Верховный клирик покачал головой. На его лице появилось выражение укоризны. Уже.
— Мы ведем простую жизнь, государь, — тихо сказал он. — Мы вполне удовлетворимся любыми скромными помещениями и теми удобствами, которые вы сможете нам предоставить. Мы черпаем силы и получаем удовольствие от сознания присутствия господа в этой мощной твердыне Джада на западе.
Рамиро постарался ничем не выдать своих чувств. Он знал, что Инес уже выделила и роскошно обставила апартаменты из смежных комнат для клириков из Фериереса в новом крыле дворца, на тот случай, если они решат задержаться на более долгий срок. Там даже есть часовня, построенная по ее настоянию. Жиро де Шервалю не придется довольствоваться скромными помещениями во дворце. Король также знал о подробной переписке между королевой и священниками ее родины. Конечно, неприлично было бы показать, что ему это известно. Ему очень захотелось поступить вопреки приличиям.
— Мы уверены, что наша возлюбленная королева приложила все усилия, чтобы в точности выполнить ваши указания относительно удовлетворения ваших потребностей. В ваши комнаты проведена горячая вода, каждый день, после обеда, к вашим услугам личный массажист. Та пища, которая вами указана. Фарленское вино, как вы просили.
Он радушно улыбался. Инес рядом с ним застыла. Жиро де Шерваль на секунду смешался, потом, по обычаю всех церковников, напустил на себя грустный вид. Ответить на это ему было нелегко. «Полезно, — подумал Рамиро, — осадить их сразу же, как коня, которого нужно объездить, пока не полились эти бесконечные гладкие, округлые фразы». Тем не менее он сомневался, что этого человека можно осадить. И через мгновение его сомнения подтвердились.

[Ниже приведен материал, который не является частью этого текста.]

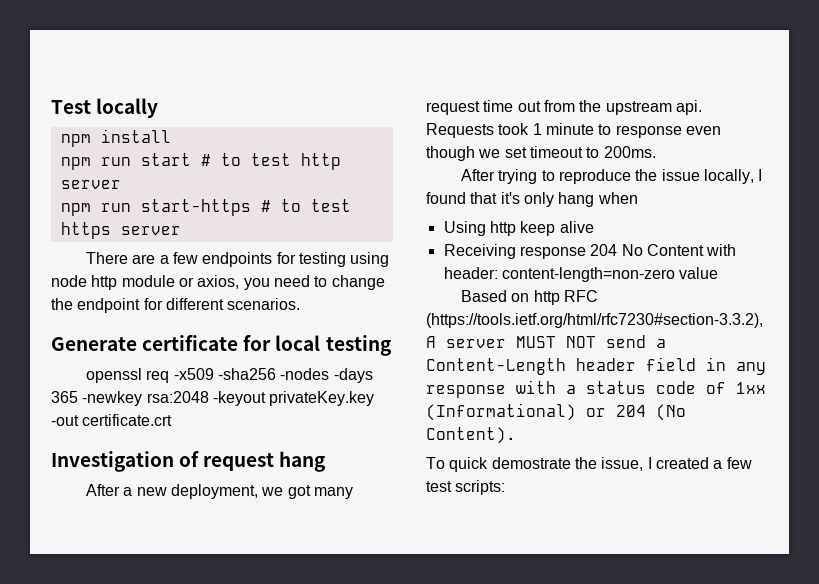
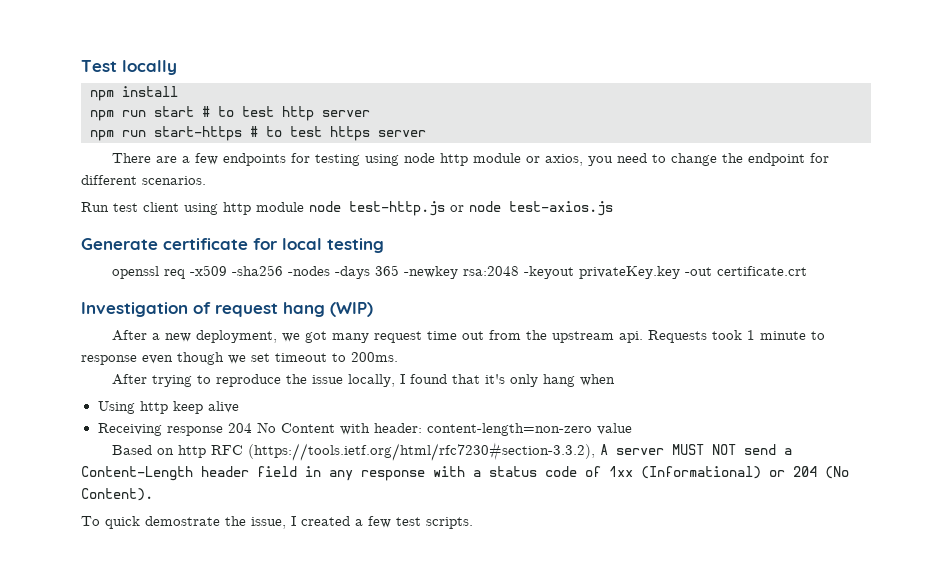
(301, 304) none -> [81,201,613,216] // Run test client using http module node test-http.js or node test-axios.js
(327, 461) none -> [330,302,373,317] (WIP)
[455,480,506,495] scripts: -> [426,517,473,529] scripts.

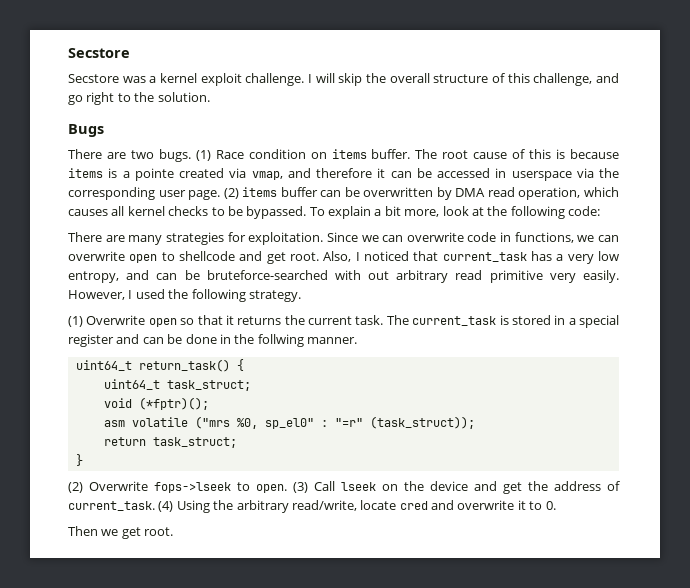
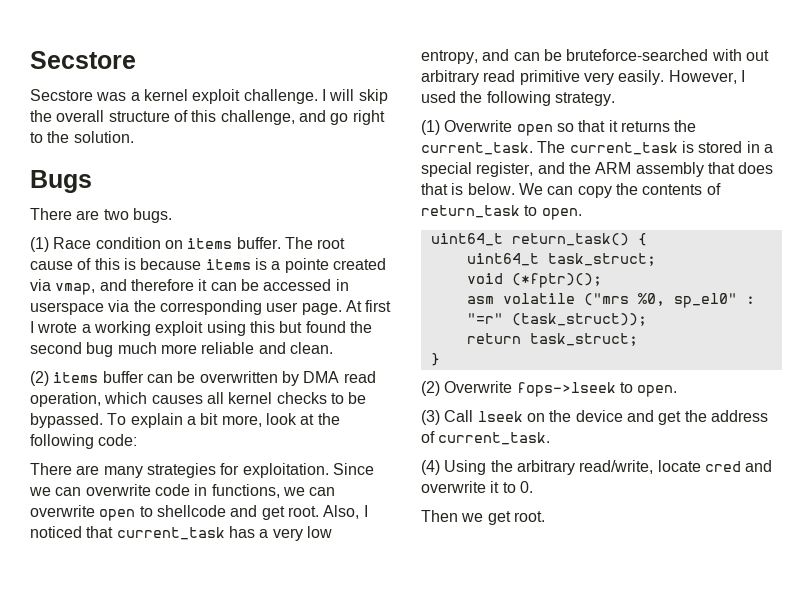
(191, 155) none -> (172, 215) //
(221, 195) none -> [345,300,392,312] [30,321,372,336] [30,342,333,357] At first I wrote a working exploit using this but found the second bug much more reliable and clean. //
[308,315,384,325] current task. -> [421,142,533,155] current_task.
[68,334,357,347] register and can be done in the follwing manner. -> [476,162,774,177] [421,183,721,198] [421,205,582,220] register, and the ARM assembly that does that is below. We can copy the contents of return_task to open.
(287, 488) none -> (678, 391) //
(155, 506) none -> (551, 438) //

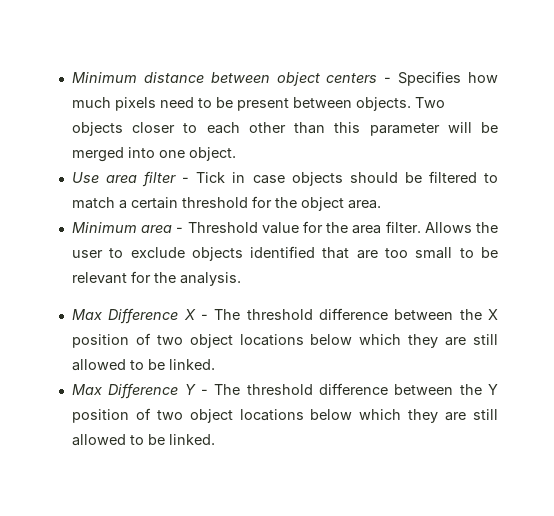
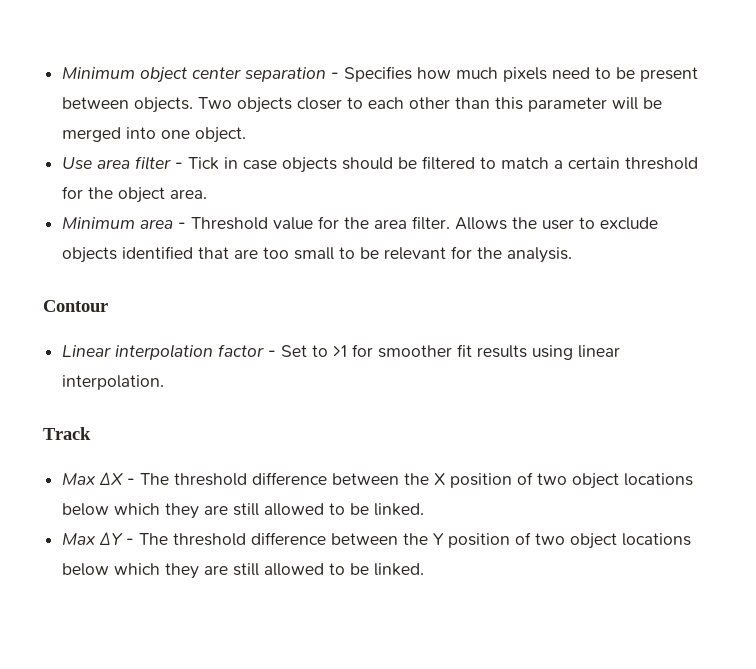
[71,72,378,86] Minimum distance between object centers -> [62,67,327,83] Minimum object center separation
[71,308,196,324] // Max Difference X -> [43,300,108,312] [62,344,621,360] [62,375,165,390] [43,427,91,440] [62,472,124,485] // Contour // Linear interpolation factor - Set to >1 for smoother fit results using linear interpolation. // Track // Max ∆X
[108,383,196,399] Difference Y -> [99,532,124,545] ∆Y

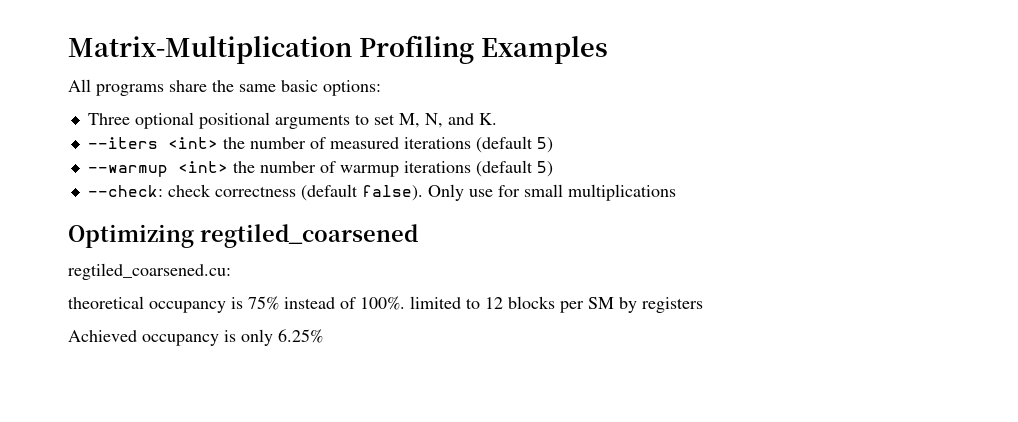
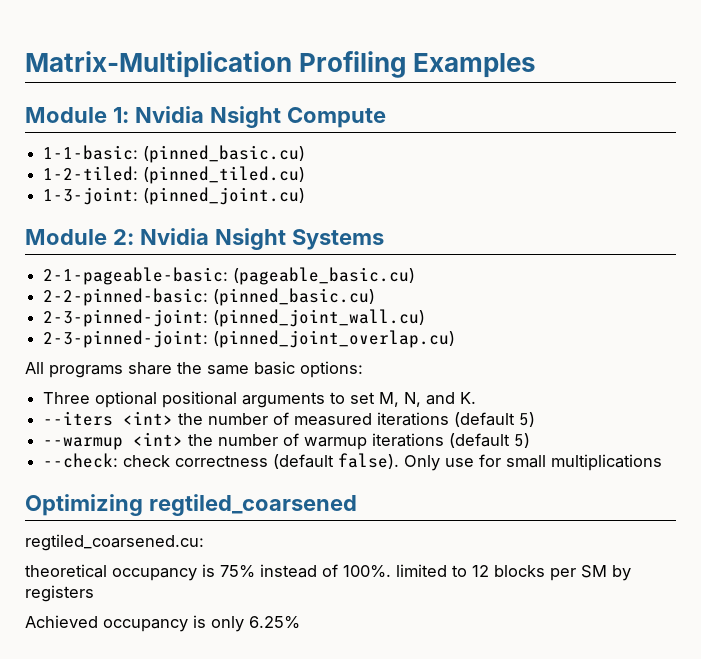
(608, 50) none -> [25,106,386,128] [43,145,306,163] [43,166,306,184] [43,187,306,205] [25,228,384,250] [43,267,416,285] [43,288,376,306] [43,309,426,327] [43,330,456,348] // Module 1: Nvidia Nsight Compute // 1-1-basic: (pinned_basic.cu) // 1-2-tiled: (pinned_tiled.cu) // 1-3-joint: (pinned_joint.cu) // Module 2: Nvidia Nsight Systems // 2-1-pageable-basic: (pageable_basic.cu) // 2-2-pinned-basic: (pinned_basic.cu) // 2-3-pinned-joint: (pinned_joint_wall.cu) // 2-3-pinned-joint: (pinned_joint_overlap.cu)

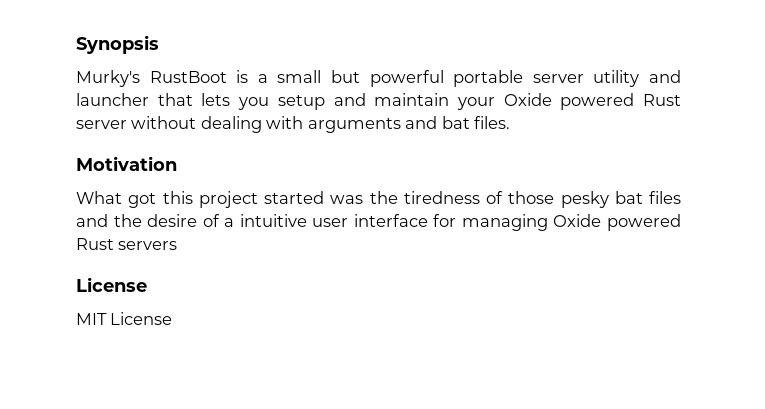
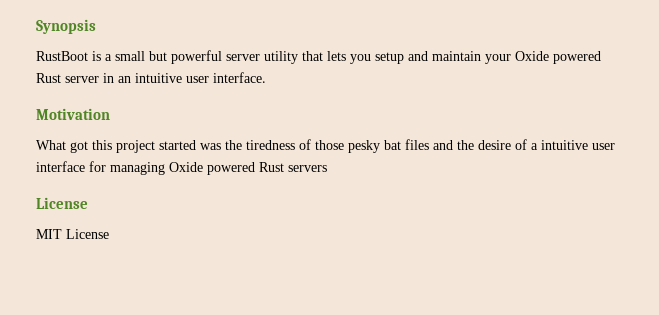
[76,70,140,87] Murky's -> (96, 26) none
[453,70,524,87] portable -> (222, 57) none
[649,70,682,83] [76,93,149,106] and launcher -> (298, 57) none
[131,116,511,133] without dealing with arguments and bat files. -> [103,72,266,83] in an intuitive user interface.

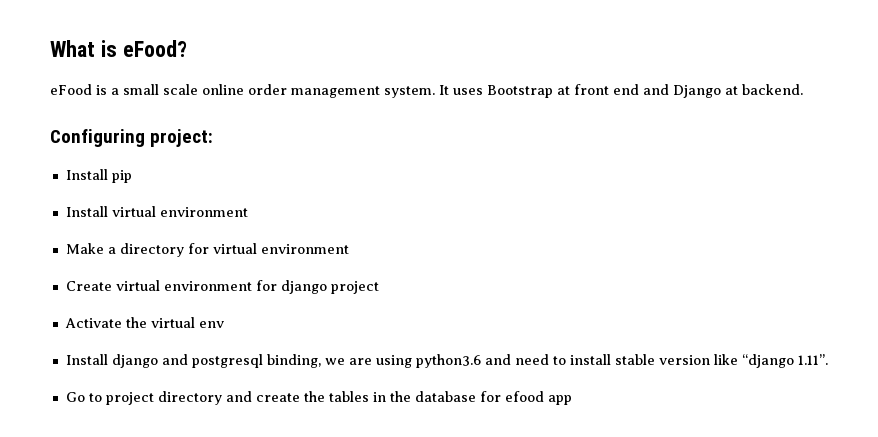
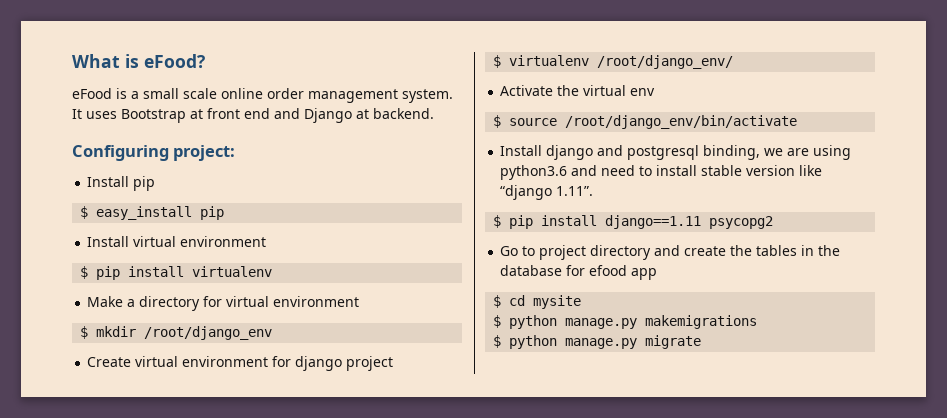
(132, 176) none -> [80,206,225,220] // $ easy_install pip
(248, 212) none -> [80,266,273,280] // $ pip install virtualenv
(349, 249) none -> [80,326,273,340] // $ mkdir /root/django_env
(379, 287) none -> [493,55,734,69] // $ virtualenv /root/django_env/
(224, 324) none -> [493,115,798,129] // $ source /root/django_env/bin/activate
(828, 359) none -> [493,215,774,229] // $ pip install django==1.11 psycopg2
(572, 400) none -> [493,295,582,309] [493,315,758,329] [493,335,702,349] // $ cd mysite // $ python manage.py makemigrations // $ python manage.py migrate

— Я весьма сожалею, что мои преклонные годы вызвали необходимость просить о некоторых одолжениях из сочувствия к ним у тех, кто оказал нам честь, пригласив нас погостить. Особенно в зимнее время. Ваше величество еще молоды, в самом расцвете дарованных господом сил. Те из нас, кто стоит в начале увядания, может лишь смотреть на вас, как на нашу надежную опору под святым солнцем Джада.
Этого он и ждал. Такого не усмиришь, как удавалось ему много лет усмирять здешних священников в желтых одеждах. Людей непостоянных, честолюбивых, но не имеющих лидера и не обладающих силой. Даже не глядя на них, он мог представить себе их самодовольные лица. Теперь у них появился защитник, и положение дел может вот-вот измениться. Ну, ему следовало знать, что так и будет. Ему следовало больше думать об этом. Некого винить, кроме себя, за то, что он согласился на просьбу Инес пригласить одного из верховных клириков с ее родины остановиться у них по пути на остров — ради ее душевного спокойствия.